9/1/2011 12:01:00 AM - Ben Shapiro
This week, the ubiquitously absurd Lady Gaga appeared at the MTV Video Music Awards. Well, actually, she didn't appear -- her alter ego, Jo Calderone, did. Calderone looked frighteningly hideous, with a large coif that looked a good deal like Elvis and a dark brooding look that looked a good deal like crystal meth. Overall, she strongly resembled Sal Mineo in "Rebel Without A Cause."

In her opening monologue, Gaga channeling Calderone said, "She left me! She said it always starts out good and then the guys -- meaning me, I'm one of the guys -- we get crazy. I did. I got crazy. But she's f---ing crazy too, right?" Apparently, Gaga as Calderone was telling fans that Gaga left Calderone. Got it?

Gaga reportedly prepared for her role by visiting the men's bathroom. Somehow, this was a blow for women's equality or same sex marriage or something. The gay world waits with baited breath for Chaz Bono's bean dinner to hit the colon.

But this stupidity wasn't even close to its inane conclusion. In introducing Britney Spears, Gaga as Calderon explained that she/he used to "touch herself" while gazing at posters of Spears (Presumably, she/he touched her prosthetic genitals, which she wore onstage.) "She is f---ing hot," said Gaga/Calderone. "Didn't you j--- off to Britney when you were a kid?" She then asked Spears for a kiss, which Spears -- unbelievably, the only sane person on the stage -- refused, explaining, "I've already done that." That comment was a reference to Spears' infamous make-out session with Madonna at the 2003 VMAs.
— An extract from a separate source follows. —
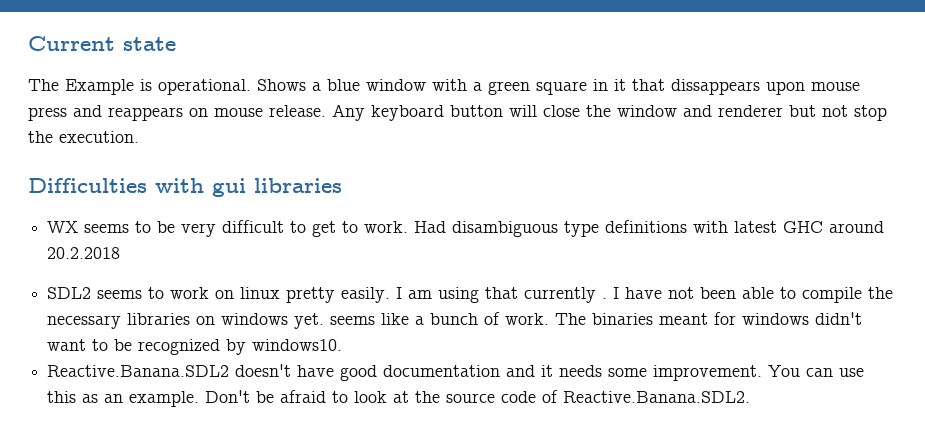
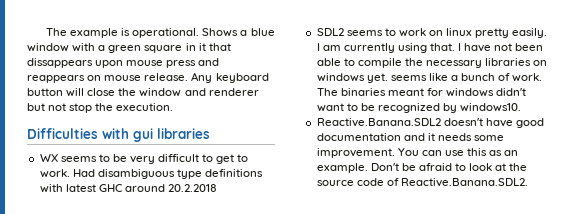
[28,36,176,51] [28,79,134,95] Current state // The Example -> [45,28,118,38] The example
[438,287,608,303] using that currently . -> [343,43,456,53] currently using that.

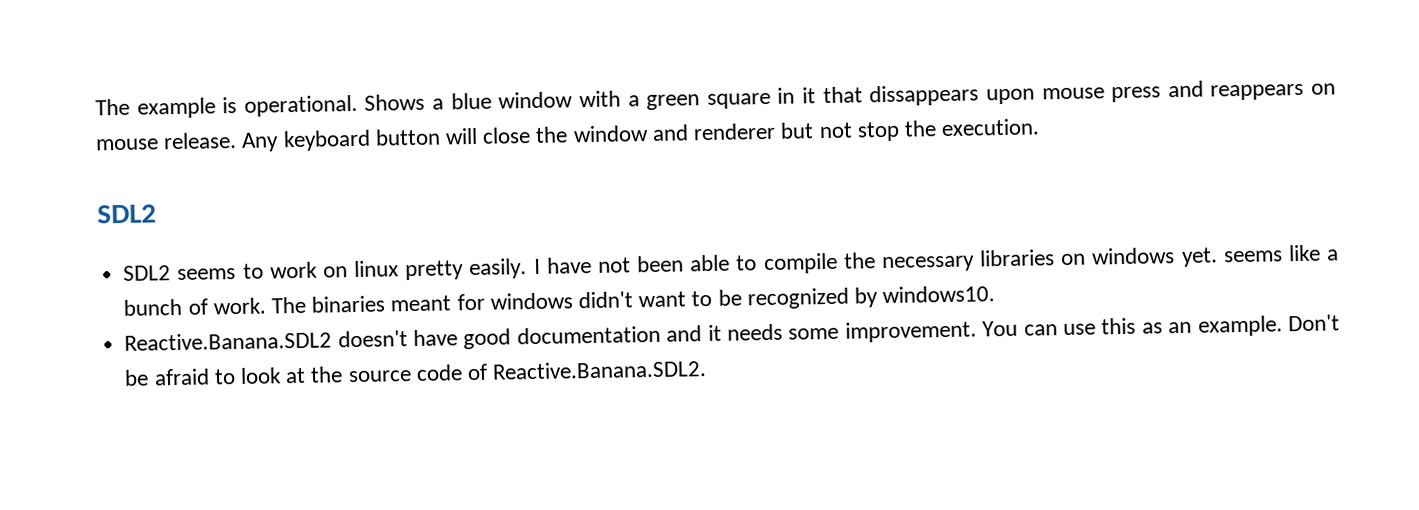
[27,128,210,142] [39,154,249,164] [39,169,264,179] [39,184,218,193] Difficulties with gui libraries // WX seems to be very difficult to get to work. Had disambiguous type definitions with latest GHC around 20.2.2018 -> [97,204,157,224] SDL2
[322,43,462,53] am currently using that. I -> (541, 266) none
Here's the question: is any of this really groundbreaking? Cross-dressing is older than Bugs Bunny. "Some Like It Hot" played this card about fifty years ago. And yet the gay community has come out in celebration of Lady Gaga's bizarre antics. "I thought it was great," said John Polly, editor of Logo's pop culture blog (Logo is the network specifically targeted at gays and lesbians.) "Gender issues are often the most challenging for people, so I liked that she dove into it and stuck with it throughout the show." "There is barely any visibility for (female-to-male), drag kings and lesbians on television," babbled Murray Hill, a drag king and creator of Mr. Transman, a female-to-male competition. "For Lady Gaga, the biggest pop star in the world, to go on TV with millions of people watching in drag as a man and then to actually say 'lesbian and transgender' live is undeniably powerful and creates change."
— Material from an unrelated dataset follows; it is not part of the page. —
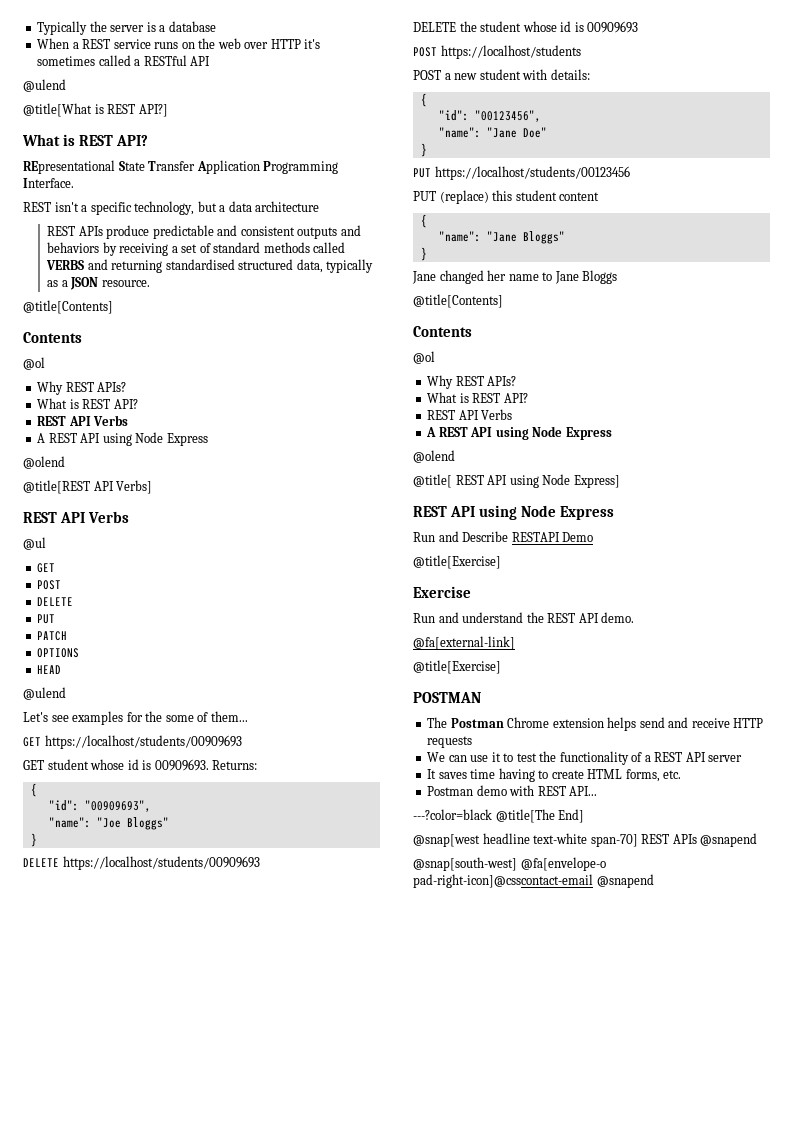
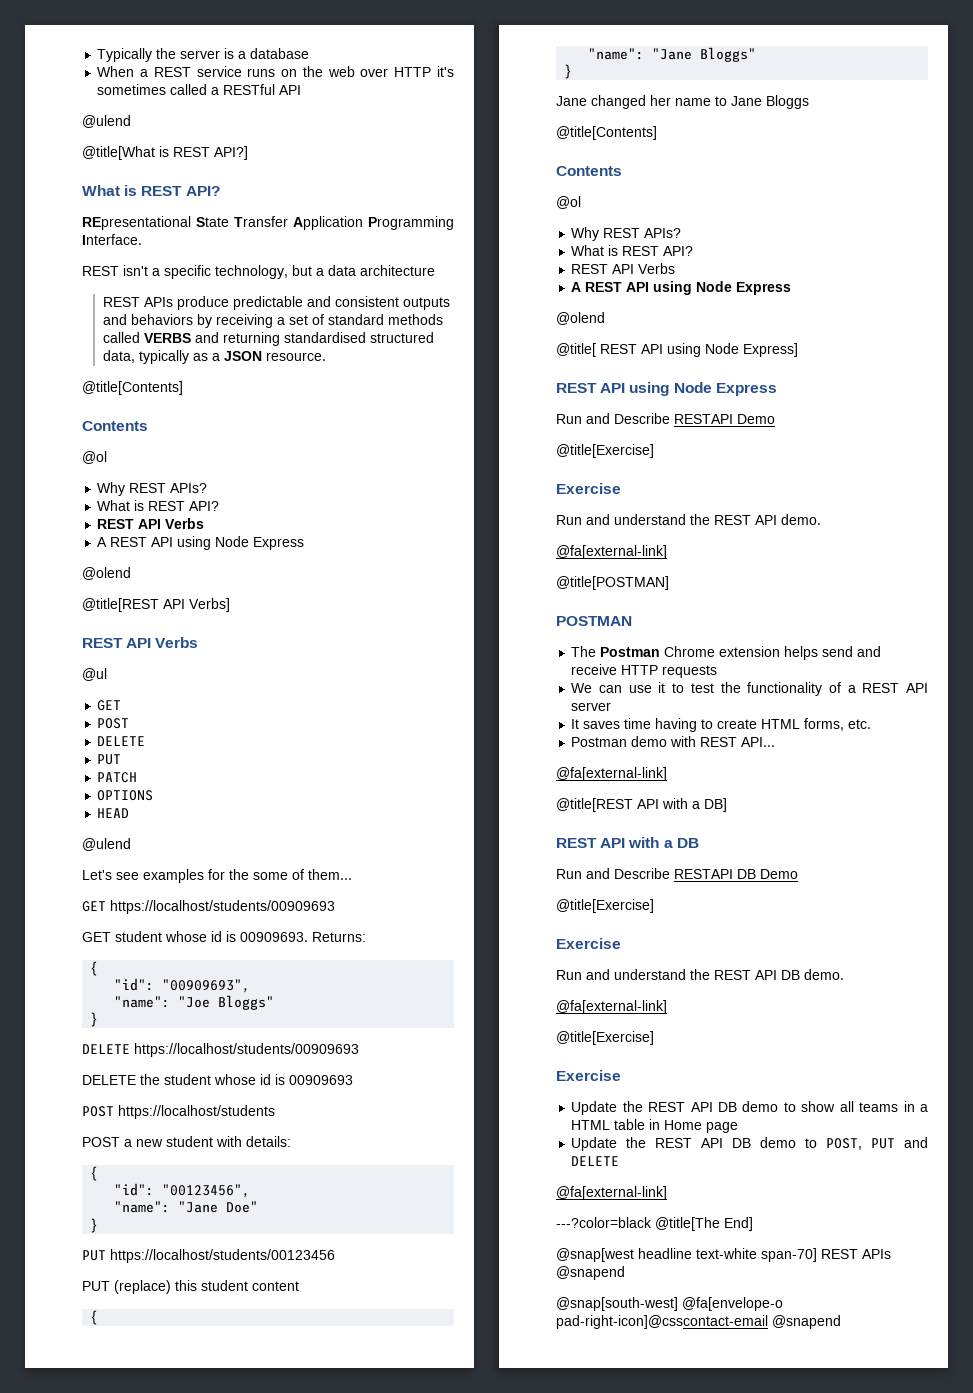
[413,660,501,674] @title[Exercise] -> [556,576,669,590] @title[POSTMAN]
(598, 791) none -> [556,767,667,781] [556,798,727,812] [556,837,699,848] [556,868,798,879] [556,899,654,913] [556,938,621,949] [556,969,844,980] [556,1000,667,1014] [556,1031,654,1045] [556,1070,621,1081] [571,1101,928,1115] [571,1119,739,1133] [571,1137,928,1151] [571,1156,620,1166] [556,1186,667,1200] // @fa[external-link] // @title[REST API with a DB] // REST API with a DB // Run and Describe RESTAPI DB Demo // @title[Exercise] // Exercise // Run and understand the REST API DB demo. // @fa[external-link] // @title[Exercise] // Exercise // Update the REST API DB demo to show all teams in a HTML table in Home page // Update the REST API DB demo to POST, PUT and DELETE // @fa[external-link]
It does create change for Lady Gaga to parade her calculated drek on national television. It creates change among adolescents who watch this nonsense and think that such behavior is acceptable. It creates change among parents who begin treating such behavior as "no big deal."

It even changes our perceptions of what is sexy and what is not. Us Magazine, which targets teenagers, called Gaga's faux come-on to Spears "sexy." But there is nothing sexy about Gaga's version of gender bending. In her androgynous style, she actually undercuts that which makes relations between the sexes interesting -- sexual dimorphism. Despite what more militant gay and lesbian advocates desperately wish, women and men have natural and inherent differences ranging from brain structure to body type. Destroy or obscure those differences, idealizing them as beautiful cookie cutter models of hermaphroditic coldness, and choice of partners becomes rather dull.
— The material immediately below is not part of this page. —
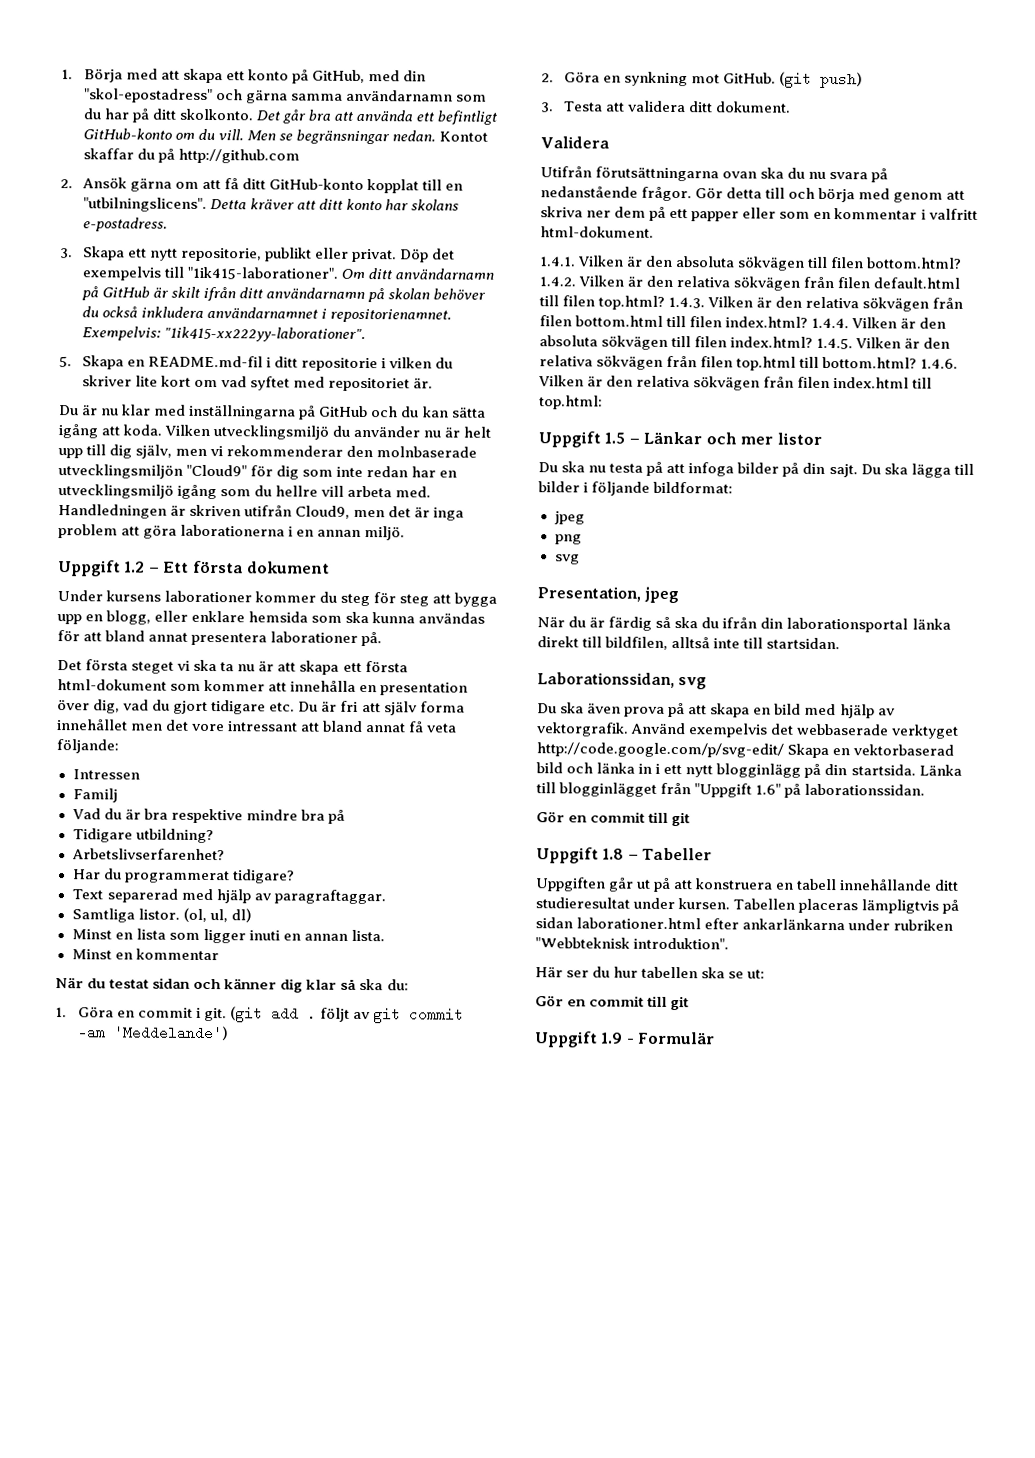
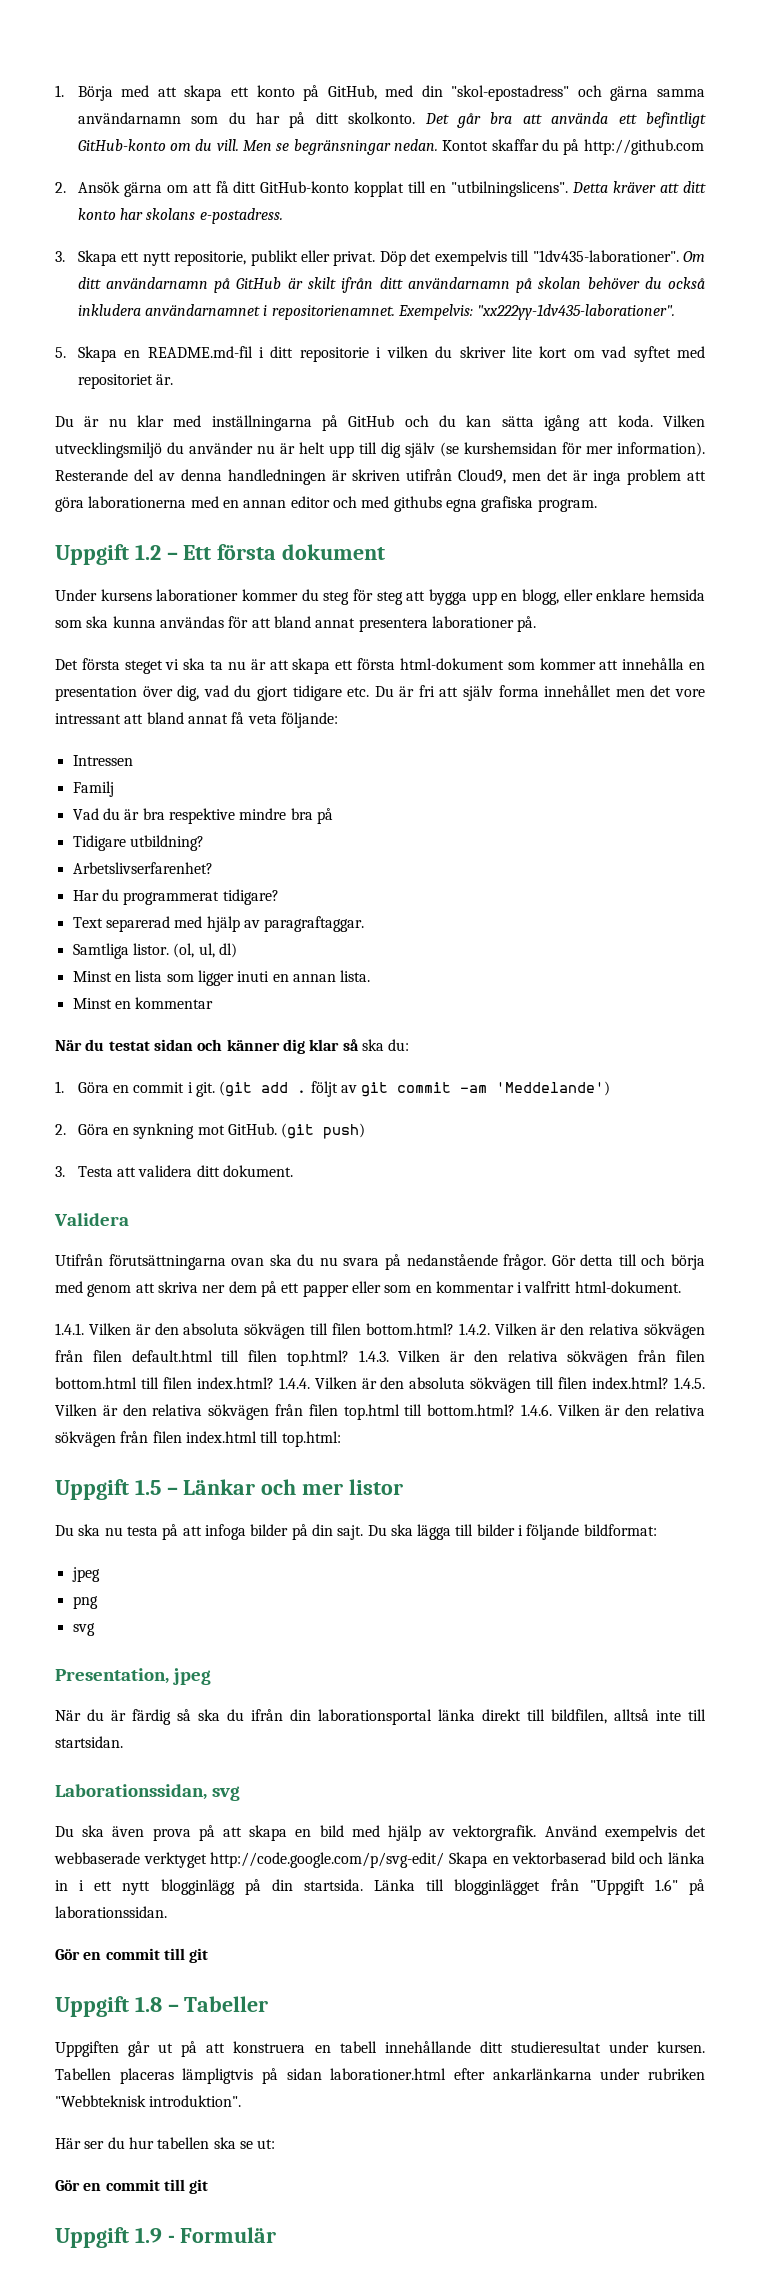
[186,266,338,280] "1ik415-laborationer". -> [532,250,679,262] "1dv435-laborationer".
[163,326,366,343] "1ik415-xx222yy-laborationer". -> [477,304,676,320] "xx222yy-1dv435-laborationer".
[135,444,478,459] [58,464,458,480] [58,484,432,500] [58,504,167,519] själv, men vi rekommenderar den molnbaserade utvecklingsmiljön "Cloud9" för dig som inte redan har en utvecklingsmiljö igång som du hellre vill arbeta med. Handledningen -> [405,442,705,458] [55,469,326,485] själv (se kurshemsidan för mer information). Resterande del av denna handledningen
[288,526,406,541] i en annan miljö. -> [190,496,597,512] med en annan editor och med githubs egna grafiska program.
In the end, Lady Gaga's "groundbreaking" attempts to crossbreed femininity and masculinity create a very boring hybrid. She isn't Marilyn Monroe or even Madonna. She's turning into a mannequin with removable body parts. The more she changes society in her own likeness -- and there are certainly many "little monsters" who will imitate her -- the less interesting and diverse we become as a society.